Microsoft One-click tool to solve problems After the White House advised the company to find an easy way to clean up from hacking. As a result, the number of compromised systems has dropped from 100,000 to less than 10,000 and “continues to decline,” Neuberger said.
She said one idea that came up was whether Microsoft could push patches to all compromised systems and effectively “vaccinate” them. Although determined to be non-functional in this case, the government will continue to work with the private sector to explore ideas for future patch possibilities.
Neuberger is also so-called SolarWinds hack, A Russian hacker suspect has violated at least nine different federal agencies. AP reported this week Hackers can now access email accounts owned by the Trump administration’s Head of Homeland Security and members of the ministry’s cybersecurity staff who include foreign hunting threats in their work.

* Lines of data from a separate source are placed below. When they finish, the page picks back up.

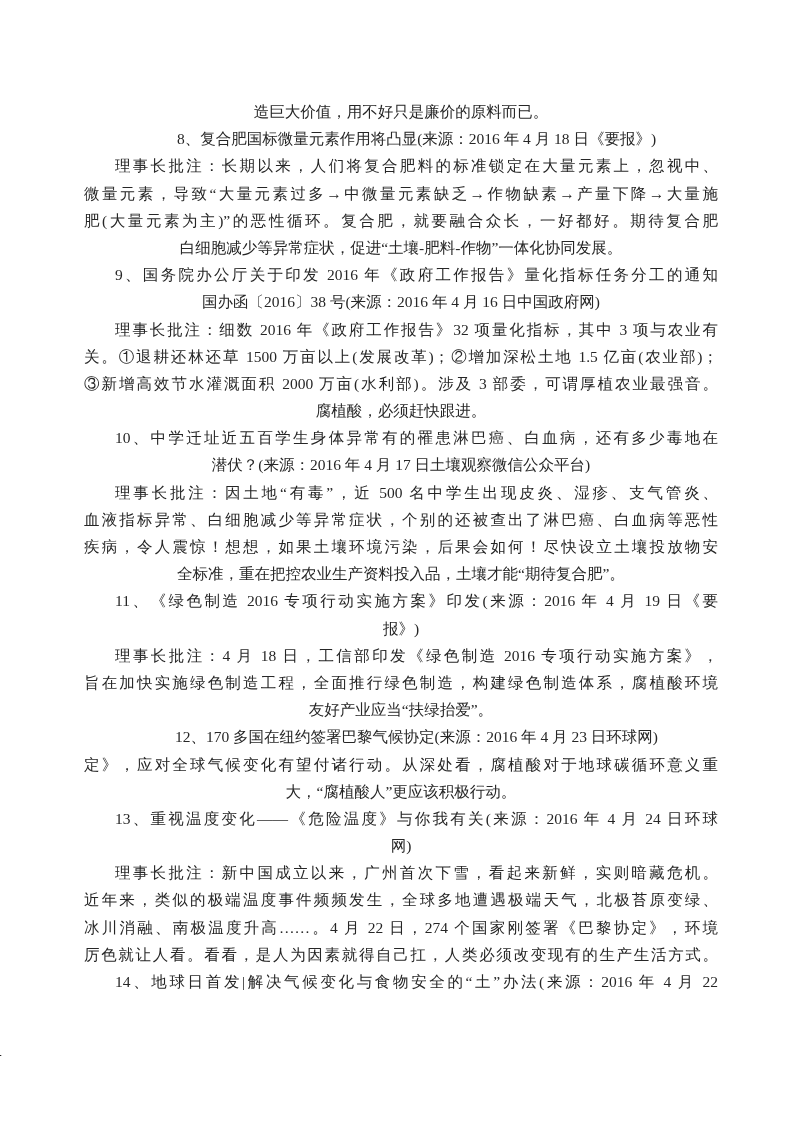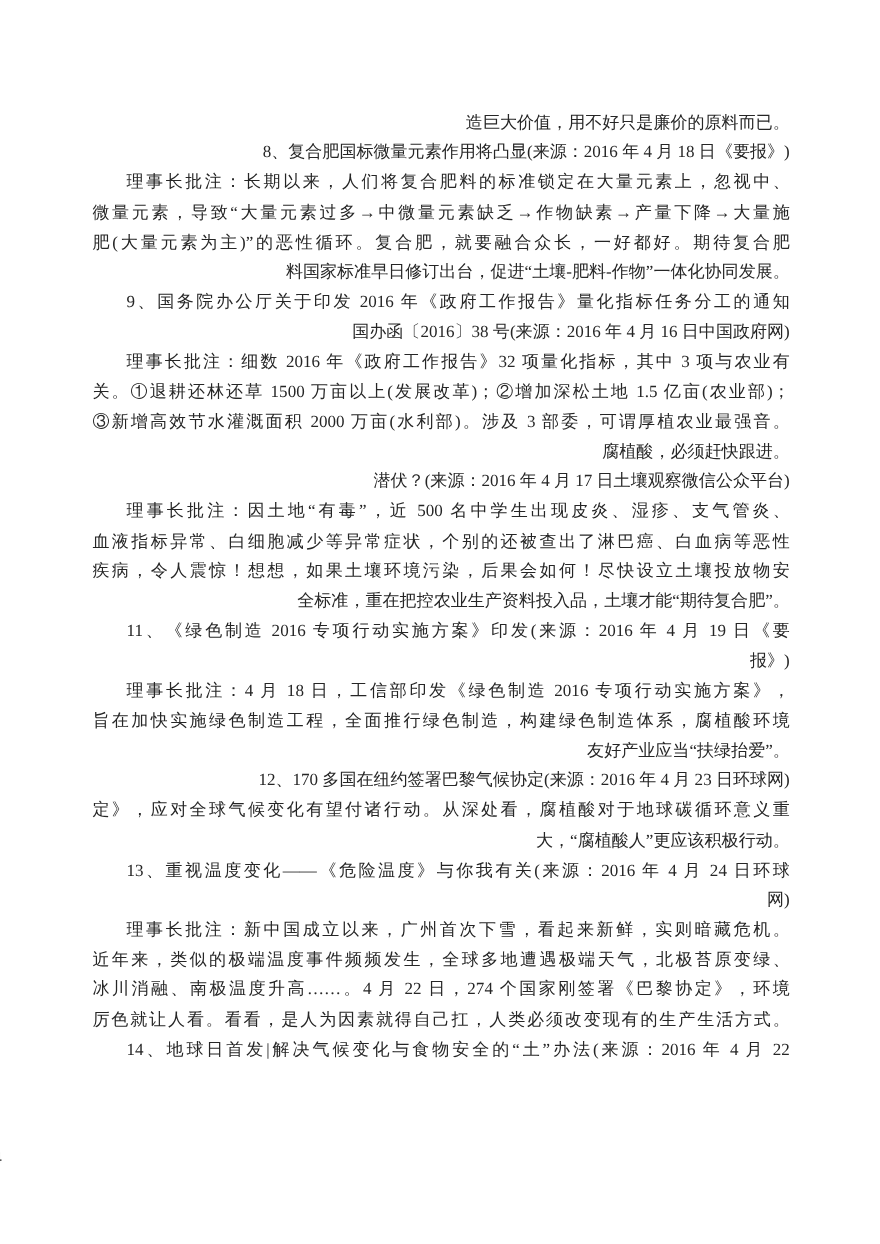--- a/index.html
+++ b/index.html
@@ -35,7 +35,7 @@
     color: #262626;
     white-space: normal;
     overflow: hidden;
-    text-align: right;
+    text-align: center;
   }
   
   .line.full {

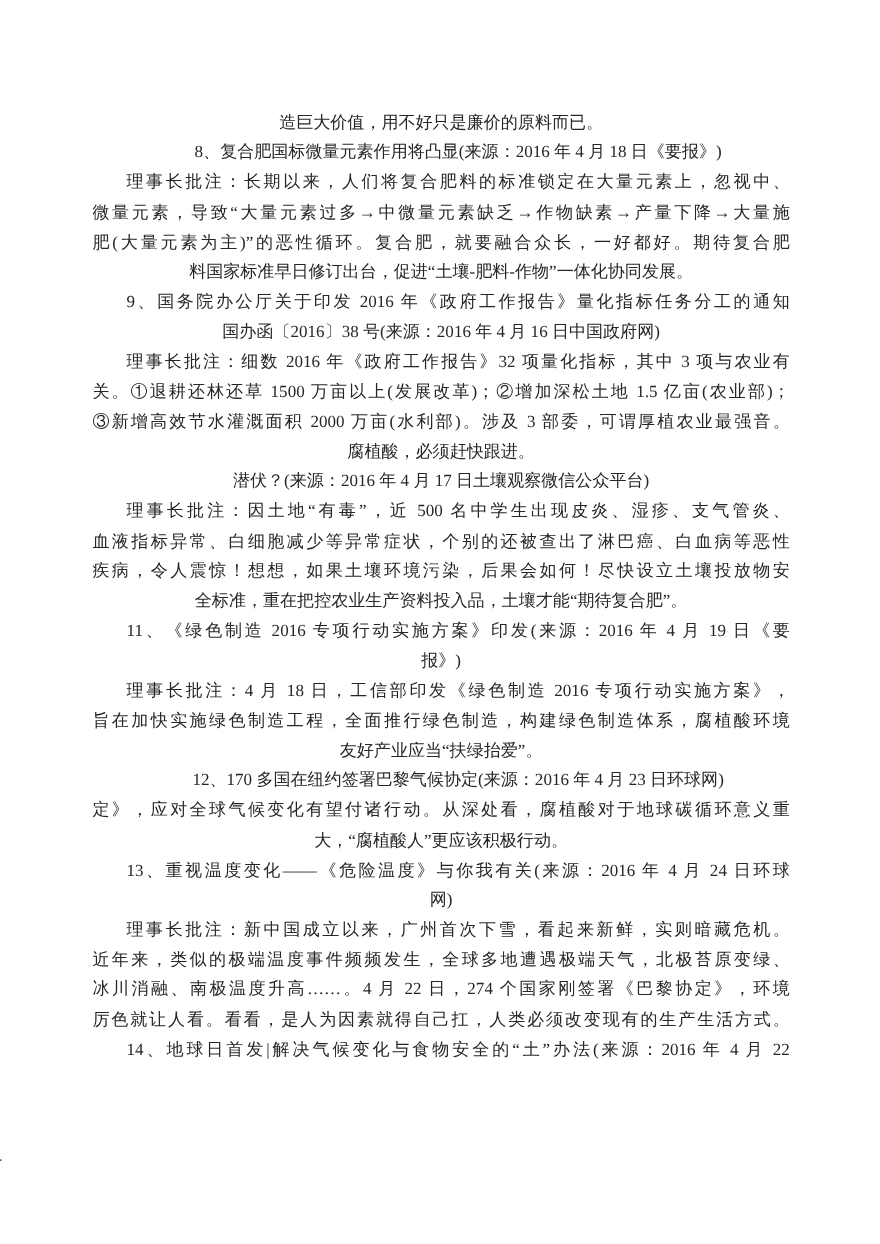--- a/index.html
+++ b/index.html
@@ -66,7 +66,7 @@
     <div class="line full ind">理事长批注：长期以来，人们将复合肥料的标准锁定在大量元素上，忽视中、</div>
     <div class="line full">微量元素，导致“大量元素过多→中微量元素缺乏→作物缺素→产量下降→大量施</div>
     <div class="line full">肥(大量元素为主)”的恶性循环。复合肥，就要融合众长，一好都好。期待复合肥</div>
-    <div class="line">料国家标准早日修订出台，促进“土壤-肥料-作物”一体化协同发展。</div>
+    <div class="line">白细胞减少等异常症状，促进“土壤-肥料-作物”一体化协同发展。</div>
     <div class="line full ind">9、国务院办公厅关于印发 2016 年《政府工作报告》量化指标任务分工的通知</div>
     <div class="line">国办函〔2016〕38 号(来源：2016 年 4 月 16 日中国政府网)</div>
     <div class="line full ind">理事长批注：细数 2016 年《政府工作报告》32 项量化指标，其中 3 项与农业有</div>

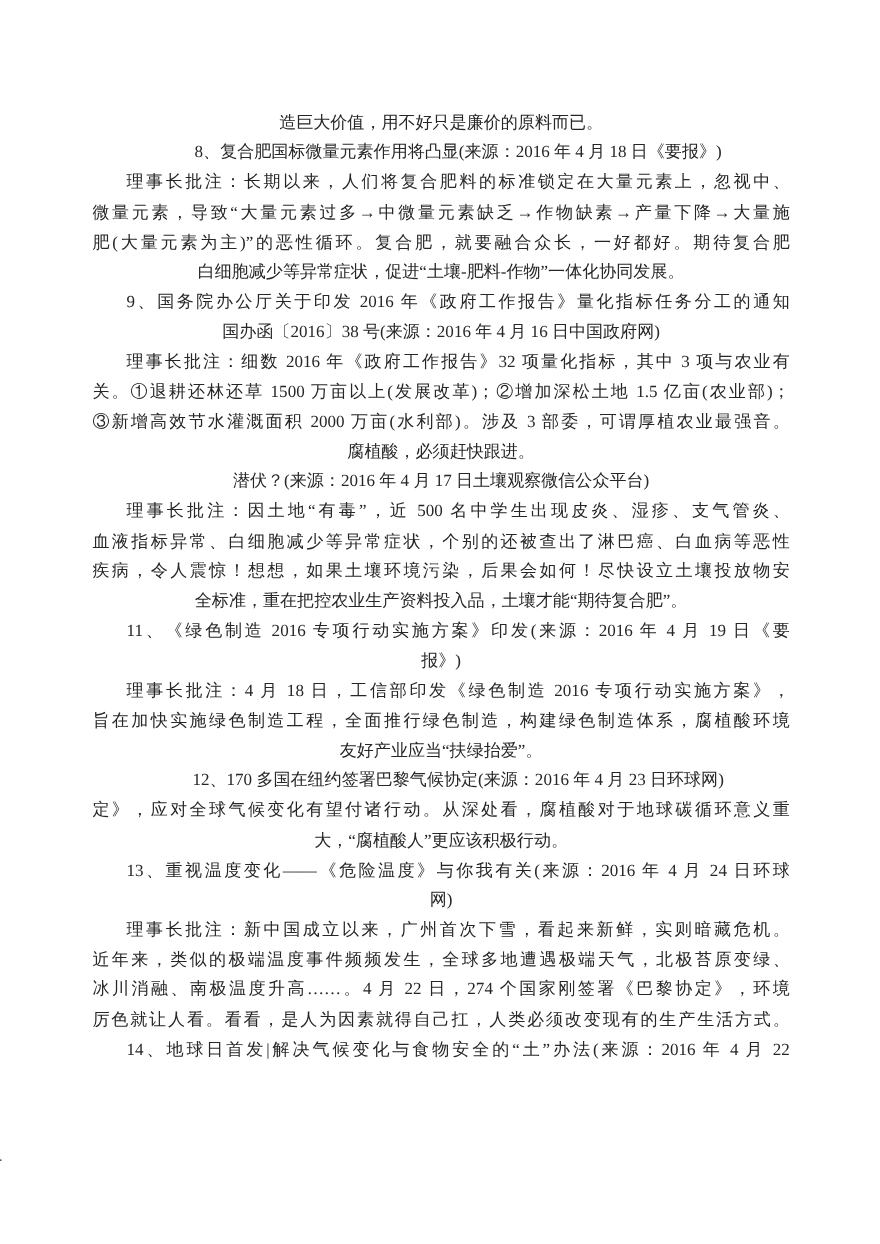--- a/index.html
+++ b/index.html
@@ -73,6 +73,7 @@
     <div class="line full">关。①退耕还林还草 1500 万亩以上(发展改革)；②增加深松土地 1.5 亿亩(农业部)；</div>
     <div class="line full">③新增高效节水灌溉面积 2000 万亩(水利部)。涉及 3 部委，可谓厚植农业最强音。</div>
     <div class="line">腐植酸，必须赶快跟进。</div>
+    <div class="line full ind">10、中学迁址近五百学生身体异常有的罹患淋巴癌、白血病，还有多少毒地在</div>
     <div class="line">潜伏？(来源：2016 年 4 月 17 日土壤观察微信公众平台)</div>
     <div class="line full ind">理事长批注：因土地“有毒”，近 500 名中学生出现皮炎、湿疹、支气管炎、</div>
     <div class="line full">血液指标异常、白细胞减少等异常症状，个别的还被查出了淋巴癌、白血病等恶性</div>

Neuberger said some of the nine affected agencies had “gaps” in their basic cybersecurity defenses, hampering officials’ ability to determine what hackers had access to. ..
She reviewed how SolarWinds hacks occurred and found five specifics, including the use of technology to continuously monitor malicious activity and increased use of multi-factor authentication to prevent access to the system. He said he identified a modernization effort in. Only stolen passwords.
The threat to critical infrastructure came in February A failed attempt by a hacker to poison a water supply in a small city in Florida It warned how vulnerable the country’s utilities were to attacks by more sophisticated intruders.
Local sheriffs said that when an unknown hacker temporarily increased the amount of lye (sodium hydroxide) by a factor of 100 using a remote access program shared by factory workers, the water supply for Oldsmer with a population of 15,000 Said that was temporarily endangered. It is used to reduce acidity, but at high concentrations it is very caustic and can burn. It is contained in the drain pipe cleaning agent.
A supervisor monitoring the plant console around 1:30 pm saw the cursor move over the screen to change settings and was able to quickly get it back. The intruder entered and exited in 5 minutes. Experts say that suspicious cases are rarely reported and are usually chalked to mechanical or procedural errors. There are no federal reporting requirements, and state and local rules vary widely.
The country’s 151,000 public water systems lack the financial strength of corporate owners of nuclear power plants and utilities. They are heterogeneous patchwork and have less uniformity of technology and security measures than in other rich countries.
on Wednesday, Federal prosecutor indicts a man in Kansas They said they had access to protected computer systems in rural water districts without permission and “performed activities to shut down facility processes affecting facility cleaning and disinfection procedures.”